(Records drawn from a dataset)
____

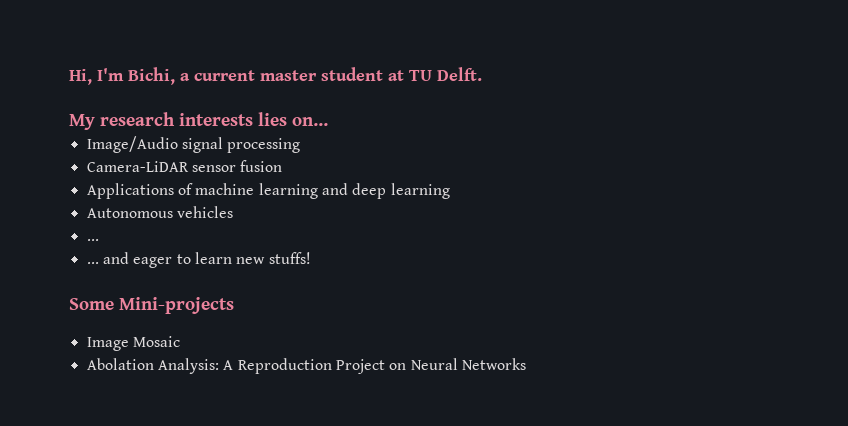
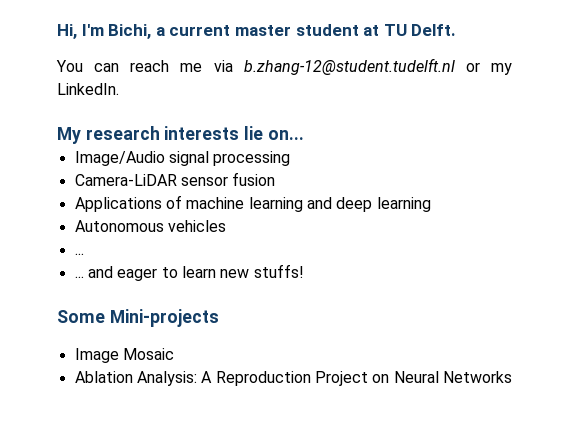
(482, 74) none -> [56,58,512,75] [57,83,119,95] // You can reach me via b.zhang-12@student.tudelft.nl or my LinkedIn.
[258,112,287,126] lies -> [244,126,264,140] lie
[86,358,154,370] Abolation -> [74,371,133,383] Ablation

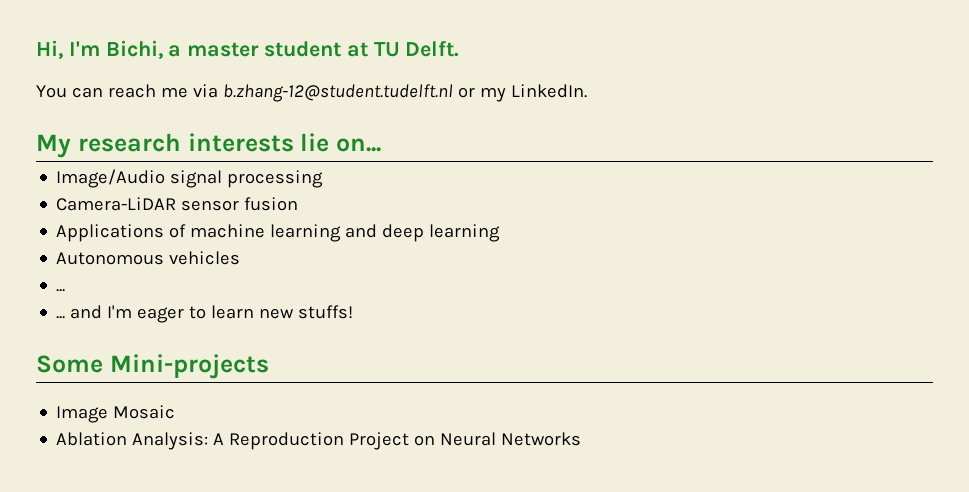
[169,25,231,36] current -> (182, 51) none
(113, 272) none -> [107,305,133,318] I'm

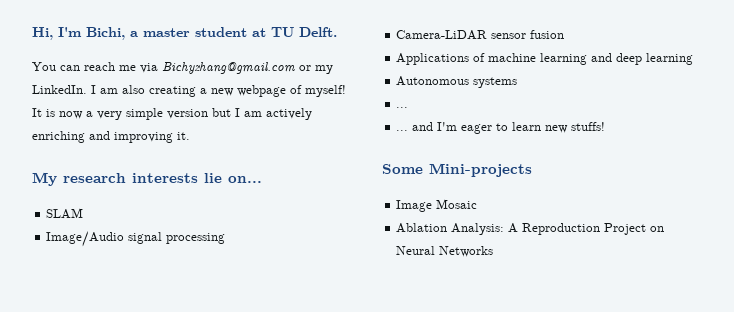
[222,84,453,102] b.zhang-12@student.tudelft.nl -> [162,62,295,74] Bichyzhang@gmail.com
(587, 91) none -> [91,85,346,97] [32,108,312,120] [32,131,190,143] I am also creating a new webpage of myself! It is now a very simple version but I am actively enriching and improving it.
(381, 145) none -> [46,208,84,219] // SLAM
[169,251,241,265] vehicles -> [473,77,518,88] systems

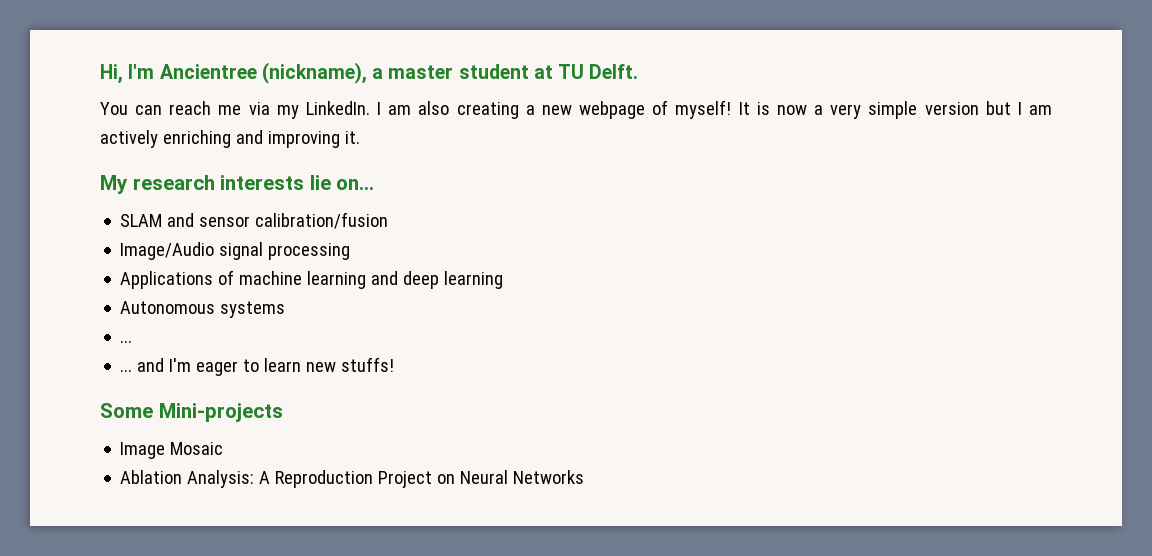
[86,27,125,40] Bichi, -> [159,62,367,84] Ancientree (nickname),
[162,62,311,74] Bichyzhang@gmail.com or -> (270, 108) none
(84, 213) none -> [167,212,389,229] and sensor calibration/fusion
[396,30,565,40] // Camera-LiDAR sensor fusion -> (351, 251) none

____

ASSIGNMENT »
Word-for-word output of every record is needed, with images omitted.

THE COMPLETED TASK »
(482, 74) none -> [56,58,512,75] [57,83,119,95] // You can reach me via b.zhang-12@student.tudelft.nl or my LinkedIn.
[258,112,287,126] lies -> [244,126,264,140] lie
[86,358,154,370] Abolation -> [74,371,133,383] Ablation

[169,25,231,36] current -> (182, 51) none
(113, 272) none -> [107,305,133,318] I'm

[222,84,453,102] b.zhang-12@student.tudelft.nl -> [162,62,295,74] Bichyzhang@gmail.com
(587, 91) none -> [91,85,346,97] [32,108,312,120] [32,131,190,143] I am also creating a new webpage of myself! It is now a very simple version but I am actively enriching and improving it.
(381, 145) none -> [46,208,84,219] // SLAM
[169,251,241,265] vehicles -> [473,77,518,88] systems

[86,27,125,40] Bichi, -> [159,62,367,84] Ancientree (nickname),
[162,62,311,74] Bichyzhang@gmail.com or -> (270, 108) none
(84, 213) none -> [167,212,389,229] and sensor calibration/fusion
[396,30,565,40] // Camera-LiDAR sensor fusion -> (351, 251) none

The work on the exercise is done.